6 Measurements and Simulation Results

We need measurements to determine the dependability of the WSN:

  • Remaining energy: Is the average of remaining energy of all nodes.

  • Time of route recovery: It is the time taken by a protocol to find another path to the destination.

  • Time of route identification: It is the time taken by a protocol to find a route to the destination.

6.1 Route Calculation

In the following sections, we will present the results and analyze them. The after simulation results are viewed in the form of line graphs. The study of AODV is based on the varying of the workload and the faultload. This study is done on parameters remaining energy and time of route identification. The Fig. 4a shows the AODV power consumption compared to the number of nodes. In the Fig. 4b, we note that AODV is very fast to find the route especially when the number of nodes decreases.

Fig. 4.
figure 4

Fault free simulation

The AODV protocol is robust to the hopcount and the lifetime fields injection. It find the route and keep the same performances as if we did not interfere.
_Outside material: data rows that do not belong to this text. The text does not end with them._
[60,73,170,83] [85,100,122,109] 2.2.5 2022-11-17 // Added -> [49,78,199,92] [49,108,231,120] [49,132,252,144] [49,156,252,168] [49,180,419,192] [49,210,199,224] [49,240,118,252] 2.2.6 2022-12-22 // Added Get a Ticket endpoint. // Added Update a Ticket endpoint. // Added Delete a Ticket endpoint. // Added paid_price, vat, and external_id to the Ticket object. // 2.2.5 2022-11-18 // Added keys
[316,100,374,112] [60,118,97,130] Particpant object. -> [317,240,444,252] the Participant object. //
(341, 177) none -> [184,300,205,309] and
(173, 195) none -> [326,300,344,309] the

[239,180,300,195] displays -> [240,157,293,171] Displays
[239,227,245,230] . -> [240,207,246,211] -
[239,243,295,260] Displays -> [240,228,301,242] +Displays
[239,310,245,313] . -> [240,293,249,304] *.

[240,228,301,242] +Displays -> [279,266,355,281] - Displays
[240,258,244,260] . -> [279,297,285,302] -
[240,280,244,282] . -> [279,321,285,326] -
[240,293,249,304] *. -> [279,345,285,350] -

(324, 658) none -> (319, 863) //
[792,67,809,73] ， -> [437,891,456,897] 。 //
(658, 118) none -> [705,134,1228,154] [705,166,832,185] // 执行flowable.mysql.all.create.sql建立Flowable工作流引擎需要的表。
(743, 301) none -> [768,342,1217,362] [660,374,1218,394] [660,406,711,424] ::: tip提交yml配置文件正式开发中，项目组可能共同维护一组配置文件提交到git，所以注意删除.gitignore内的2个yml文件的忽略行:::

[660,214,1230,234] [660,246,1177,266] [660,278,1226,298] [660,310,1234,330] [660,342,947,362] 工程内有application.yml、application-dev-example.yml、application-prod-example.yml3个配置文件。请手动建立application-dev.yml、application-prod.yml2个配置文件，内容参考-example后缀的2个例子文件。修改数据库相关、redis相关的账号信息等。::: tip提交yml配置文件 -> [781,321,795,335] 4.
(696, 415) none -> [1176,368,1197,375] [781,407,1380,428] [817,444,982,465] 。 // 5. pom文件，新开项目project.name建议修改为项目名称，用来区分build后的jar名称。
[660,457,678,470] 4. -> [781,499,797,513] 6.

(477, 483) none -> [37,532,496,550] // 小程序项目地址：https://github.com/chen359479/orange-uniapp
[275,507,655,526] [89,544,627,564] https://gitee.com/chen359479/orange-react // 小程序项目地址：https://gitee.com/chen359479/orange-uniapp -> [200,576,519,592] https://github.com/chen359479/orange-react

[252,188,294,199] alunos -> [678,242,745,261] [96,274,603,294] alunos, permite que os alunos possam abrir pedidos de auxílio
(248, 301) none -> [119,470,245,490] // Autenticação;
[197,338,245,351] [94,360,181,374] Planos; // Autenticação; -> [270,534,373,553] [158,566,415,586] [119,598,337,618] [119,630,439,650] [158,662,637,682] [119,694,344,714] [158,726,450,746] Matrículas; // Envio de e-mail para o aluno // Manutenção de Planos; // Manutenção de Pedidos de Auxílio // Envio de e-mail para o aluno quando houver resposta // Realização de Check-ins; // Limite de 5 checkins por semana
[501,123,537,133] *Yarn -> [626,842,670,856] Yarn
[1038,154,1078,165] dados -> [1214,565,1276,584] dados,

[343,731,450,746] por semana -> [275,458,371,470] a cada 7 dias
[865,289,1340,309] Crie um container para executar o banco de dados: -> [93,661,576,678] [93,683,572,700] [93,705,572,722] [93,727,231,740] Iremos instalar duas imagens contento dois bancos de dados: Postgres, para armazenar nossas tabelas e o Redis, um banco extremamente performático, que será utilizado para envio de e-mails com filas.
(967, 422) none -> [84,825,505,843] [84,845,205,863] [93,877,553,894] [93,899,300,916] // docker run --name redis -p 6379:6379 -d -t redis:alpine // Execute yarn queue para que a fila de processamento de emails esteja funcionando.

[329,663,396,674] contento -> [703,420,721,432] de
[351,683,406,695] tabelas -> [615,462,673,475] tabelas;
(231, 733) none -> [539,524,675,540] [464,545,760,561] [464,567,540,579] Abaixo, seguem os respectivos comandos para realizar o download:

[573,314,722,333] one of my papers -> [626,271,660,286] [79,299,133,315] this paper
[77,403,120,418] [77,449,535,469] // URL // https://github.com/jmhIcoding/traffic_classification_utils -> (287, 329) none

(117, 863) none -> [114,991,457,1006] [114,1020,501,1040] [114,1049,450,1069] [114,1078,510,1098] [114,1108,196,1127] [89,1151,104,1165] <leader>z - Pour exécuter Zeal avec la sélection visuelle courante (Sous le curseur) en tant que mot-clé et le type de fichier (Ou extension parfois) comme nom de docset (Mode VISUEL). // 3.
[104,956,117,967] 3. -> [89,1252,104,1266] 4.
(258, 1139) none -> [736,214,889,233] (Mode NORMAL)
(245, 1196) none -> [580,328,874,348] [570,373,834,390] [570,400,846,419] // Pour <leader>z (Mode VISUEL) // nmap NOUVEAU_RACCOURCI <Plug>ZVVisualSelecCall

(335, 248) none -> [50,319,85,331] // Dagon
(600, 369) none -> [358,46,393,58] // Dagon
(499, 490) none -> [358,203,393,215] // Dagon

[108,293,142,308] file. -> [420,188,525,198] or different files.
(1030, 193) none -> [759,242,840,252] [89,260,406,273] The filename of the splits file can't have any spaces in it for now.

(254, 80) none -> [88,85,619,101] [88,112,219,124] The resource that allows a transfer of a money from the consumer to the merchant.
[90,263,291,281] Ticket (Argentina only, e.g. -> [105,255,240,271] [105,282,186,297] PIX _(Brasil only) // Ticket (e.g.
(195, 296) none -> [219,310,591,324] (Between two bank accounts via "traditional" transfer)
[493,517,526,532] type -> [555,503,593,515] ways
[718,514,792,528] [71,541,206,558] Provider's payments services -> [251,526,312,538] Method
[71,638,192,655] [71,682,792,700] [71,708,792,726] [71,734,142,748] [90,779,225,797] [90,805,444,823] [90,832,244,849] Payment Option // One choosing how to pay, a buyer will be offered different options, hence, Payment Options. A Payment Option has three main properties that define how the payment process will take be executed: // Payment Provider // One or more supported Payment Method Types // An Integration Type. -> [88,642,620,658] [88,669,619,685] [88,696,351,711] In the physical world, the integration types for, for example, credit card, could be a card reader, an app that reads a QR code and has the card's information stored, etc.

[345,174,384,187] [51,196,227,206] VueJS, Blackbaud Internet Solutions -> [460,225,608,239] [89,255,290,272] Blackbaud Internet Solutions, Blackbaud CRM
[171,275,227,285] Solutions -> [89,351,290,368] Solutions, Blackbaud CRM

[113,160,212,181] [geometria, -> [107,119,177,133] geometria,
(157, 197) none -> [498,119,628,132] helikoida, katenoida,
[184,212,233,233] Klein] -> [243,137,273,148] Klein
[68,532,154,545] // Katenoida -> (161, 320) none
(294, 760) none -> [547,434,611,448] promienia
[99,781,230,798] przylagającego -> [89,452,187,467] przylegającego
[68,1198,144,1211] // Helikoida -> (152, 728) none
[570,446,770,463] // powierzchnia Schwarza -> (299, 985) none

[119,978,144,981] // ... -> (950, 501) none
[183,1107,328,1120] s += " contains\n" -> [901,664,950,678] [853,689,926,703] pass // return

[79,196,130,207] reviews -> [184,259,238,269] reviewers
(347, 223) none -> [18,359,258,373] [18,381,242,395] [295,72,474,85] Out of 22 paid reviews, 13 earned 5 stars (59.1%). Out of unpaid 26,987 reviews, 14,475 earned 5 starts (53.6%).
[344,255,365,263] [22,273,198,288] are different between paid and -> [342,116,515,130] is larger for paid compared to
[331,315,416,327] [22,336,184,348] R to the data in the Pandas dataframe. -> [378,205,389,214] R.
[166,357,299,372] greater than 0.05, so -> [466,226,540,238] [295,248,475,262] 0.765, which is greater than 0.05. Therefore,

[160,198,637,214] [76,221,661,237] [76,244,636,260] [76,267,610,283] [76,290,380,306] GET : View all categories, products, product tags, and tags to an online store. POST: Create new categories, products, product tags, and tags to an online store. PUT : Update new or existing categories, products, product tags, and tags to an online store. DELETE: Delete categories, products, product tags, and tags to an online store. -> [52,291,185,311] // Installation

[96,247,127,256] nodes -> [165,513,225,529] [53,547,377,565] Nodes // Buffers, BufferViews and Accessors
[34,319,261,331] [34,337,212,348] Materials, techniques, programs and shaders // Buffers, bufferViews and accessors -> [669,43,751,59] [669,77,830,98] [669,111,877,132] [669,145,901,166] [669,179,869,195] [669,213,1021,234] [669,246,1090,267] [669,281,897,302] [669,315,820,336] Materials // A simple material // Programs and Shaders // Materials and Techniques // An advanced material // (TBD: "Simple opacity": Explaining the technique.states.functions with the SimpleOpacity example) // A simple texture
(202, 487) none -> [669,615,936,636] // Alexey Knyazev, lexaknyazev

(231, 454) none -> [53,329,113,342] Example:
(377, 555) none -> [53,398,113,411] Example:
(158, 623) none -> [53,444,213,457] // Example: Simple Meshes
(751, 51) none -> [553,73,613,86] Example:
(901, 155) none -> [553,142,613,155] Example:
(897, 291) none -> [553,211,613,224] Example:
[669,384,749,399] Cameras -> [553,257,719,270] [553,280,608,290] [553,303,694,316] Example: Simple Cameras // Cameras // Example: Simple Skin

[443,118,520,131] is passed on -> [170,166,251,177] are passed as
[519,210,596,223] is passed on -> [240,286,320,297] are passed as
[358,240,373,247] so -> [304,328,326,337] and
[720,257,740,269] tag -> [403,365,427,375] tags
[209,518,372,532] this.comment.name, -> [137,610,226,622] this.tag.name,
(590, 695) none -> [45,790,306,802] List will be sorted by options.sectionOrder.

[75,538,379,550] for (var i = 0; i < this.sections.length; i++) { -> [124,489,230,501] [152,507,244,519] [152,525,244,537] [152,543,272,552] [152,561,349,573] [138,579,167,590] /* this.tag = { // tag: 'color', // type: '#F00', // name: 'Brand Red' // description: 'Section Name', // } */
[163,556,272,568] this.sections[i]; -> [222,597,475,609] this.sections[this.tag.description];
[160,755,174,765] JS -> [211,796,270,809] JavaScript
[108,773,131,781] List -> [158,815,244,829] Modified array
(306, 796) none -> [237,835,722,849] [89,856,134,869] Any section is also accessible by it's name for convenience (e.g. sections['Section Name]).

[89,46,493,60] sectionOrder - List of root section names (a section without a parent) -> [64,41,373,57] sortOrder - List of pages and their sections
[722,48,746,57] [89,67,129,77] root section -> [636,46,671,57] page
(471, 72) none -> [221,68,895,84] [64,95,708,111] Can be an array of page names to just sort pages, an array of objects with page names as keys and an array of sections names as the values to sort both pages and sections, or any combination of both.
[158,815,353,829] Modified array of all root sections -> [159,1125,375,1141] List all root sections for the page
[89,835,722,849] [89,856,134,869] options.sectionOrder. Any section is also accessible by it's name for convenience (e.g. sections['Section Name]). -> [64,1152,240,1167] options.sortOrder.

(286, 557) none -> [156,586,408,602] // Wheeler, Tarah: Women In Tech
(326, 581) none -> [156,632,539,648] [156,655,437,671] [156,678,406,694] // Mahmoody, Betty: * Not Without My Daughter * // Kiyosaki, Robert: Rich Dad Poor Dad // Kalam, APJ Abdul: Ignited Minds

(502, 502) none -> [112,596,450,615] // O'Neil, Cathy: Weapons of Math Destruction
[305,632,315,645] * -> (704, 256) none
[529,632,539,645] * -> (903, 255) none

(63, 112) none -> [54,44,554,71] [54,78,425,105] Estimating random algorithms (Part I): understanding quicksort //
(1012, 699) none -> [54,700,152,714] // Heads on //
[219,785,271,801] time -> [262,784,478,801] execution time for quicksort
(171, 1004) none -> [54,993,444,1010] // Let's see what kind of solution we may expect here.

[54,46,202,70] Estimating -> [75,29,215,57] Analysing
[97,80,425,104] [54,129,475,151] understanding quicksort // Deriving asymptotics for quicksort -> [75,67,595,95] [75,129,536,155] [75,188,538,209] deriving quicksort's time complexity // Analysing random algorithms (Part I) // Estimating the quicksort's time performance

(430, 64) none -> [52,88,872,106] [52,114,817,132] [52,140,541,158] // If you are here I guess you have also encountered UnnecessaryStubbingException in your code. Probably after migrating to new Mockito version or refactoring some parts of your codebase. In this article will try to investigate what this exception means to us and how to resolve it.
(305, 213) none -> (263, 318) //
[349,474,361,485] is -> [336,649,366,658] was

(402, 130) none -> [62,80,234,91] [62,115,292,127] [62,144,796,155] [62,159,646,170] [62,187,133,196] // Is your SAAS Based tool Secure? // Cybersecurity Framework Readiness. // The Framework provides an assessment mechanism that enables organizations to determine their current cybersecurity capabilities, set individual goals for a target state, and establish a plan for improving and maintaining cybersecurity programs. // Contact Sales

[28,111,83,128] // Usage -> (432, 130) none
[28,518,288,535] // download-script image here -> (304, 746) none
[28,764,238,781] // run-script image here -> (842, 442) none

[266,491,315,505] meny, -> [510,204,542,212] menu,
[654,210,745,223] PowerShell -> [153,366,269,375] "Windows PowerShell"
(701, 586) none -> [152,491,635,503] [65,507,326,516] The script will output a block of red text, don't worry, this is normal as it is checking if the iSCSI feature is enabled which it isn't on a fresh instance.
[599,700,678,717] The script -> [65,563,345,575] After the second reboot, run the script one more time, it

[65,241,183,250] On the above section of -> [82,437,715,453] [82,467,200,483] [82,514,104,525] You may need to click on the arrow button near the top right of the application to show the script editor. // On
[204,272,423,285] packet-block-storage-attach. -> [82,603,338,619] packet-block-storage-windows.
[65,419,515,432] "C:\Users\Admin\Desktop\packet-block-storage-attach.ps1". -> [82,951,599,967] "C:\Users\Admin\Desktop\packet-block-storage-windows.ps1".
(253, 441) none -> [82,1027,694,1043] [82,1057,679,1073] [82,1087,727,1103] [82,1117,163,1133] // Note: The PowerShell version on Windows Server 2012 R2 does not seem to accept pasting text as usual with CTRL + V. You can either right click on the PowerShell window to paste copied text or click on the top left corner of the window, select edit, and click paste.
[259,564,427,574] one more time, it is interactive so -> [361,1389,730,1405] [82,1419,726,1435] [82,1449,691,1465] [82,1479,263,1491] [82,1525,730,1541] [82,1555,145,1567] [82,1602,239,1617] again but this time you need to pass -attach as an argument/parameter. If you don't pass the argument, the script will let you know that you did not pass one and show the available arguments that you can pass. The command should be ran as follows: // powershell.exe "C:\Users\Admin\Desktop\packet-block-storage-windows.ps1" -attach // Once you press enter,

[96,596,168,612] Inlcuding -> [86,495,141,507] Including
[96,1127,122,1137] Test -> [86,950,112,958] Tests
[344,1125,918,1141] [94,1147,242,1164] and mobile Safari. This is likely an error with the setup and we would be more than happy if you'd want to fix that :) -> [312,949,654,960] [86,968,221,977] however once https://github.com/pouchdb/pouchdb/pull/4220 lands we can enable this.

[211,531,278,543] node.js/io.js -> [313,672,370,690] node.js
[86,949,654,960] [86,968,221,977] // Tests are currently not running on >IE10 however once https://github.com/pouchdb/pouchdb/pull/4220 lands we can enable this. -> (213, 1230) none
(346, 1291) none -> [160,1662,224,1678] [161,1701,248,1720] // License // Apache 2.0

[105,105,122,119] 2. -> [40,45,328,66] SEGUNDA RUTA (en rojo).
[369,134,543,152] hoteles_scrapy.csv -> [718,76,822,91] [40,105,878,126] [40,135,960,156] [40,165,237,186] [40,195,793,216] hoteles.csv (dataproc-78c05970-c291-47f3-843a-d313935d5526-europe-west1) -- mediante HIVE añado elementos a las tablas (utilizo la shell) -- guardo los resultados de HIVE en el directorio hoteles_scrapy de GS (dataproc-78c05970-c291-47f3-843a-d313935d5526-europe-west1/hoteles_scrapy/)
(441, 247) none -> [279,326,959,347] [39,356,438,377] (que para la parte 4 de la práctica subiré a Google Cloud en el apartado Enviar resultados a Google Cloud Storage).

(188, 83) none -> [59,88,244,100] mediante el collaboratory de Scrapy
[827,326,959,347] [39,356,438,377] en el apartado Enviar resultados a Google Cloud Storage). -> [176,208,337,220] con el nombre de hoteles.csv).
AODV is not robust to the source address fields injection. When we inject in a node that belongs to the route and despite that there is an another one, the protocol don’t find the path. With the Dest and the DSN fields injection, the protocol sends another RREQ which increases the route identification time and the remaining energy as shown in Fig. 5.

Fig. 5.
figure 5

Fault injection simulation of AODV

6.2 Route Maintenance

To evaluate the route maintenance we produce the failure of an intermediate node. Figure 6 shows the remaining energy and the recovery time without fault injection. To study the behavior of the AODV protocol during the route maintenance, we injected the fault after provoking the failure of the intermediate node. The fault model and the injection model used are defined in the section four. AODV protocol is robust with respect to the both filds to the Unreachable Dest Address and Unreachable DSN. Nevertheless the RERR packet rate increases which saves energy during the simulation.

Fig. 6.
figure 6

Fault free simulation

7 Conclusion

We studied the AODV dependability, considering the remaining energy, the time of route recovery and the time of route identification. After the benchmarking campaigns, we noticed that the AODV protocol is robust with respect to eight filds introduced in the section three except the source address in the packet RREP.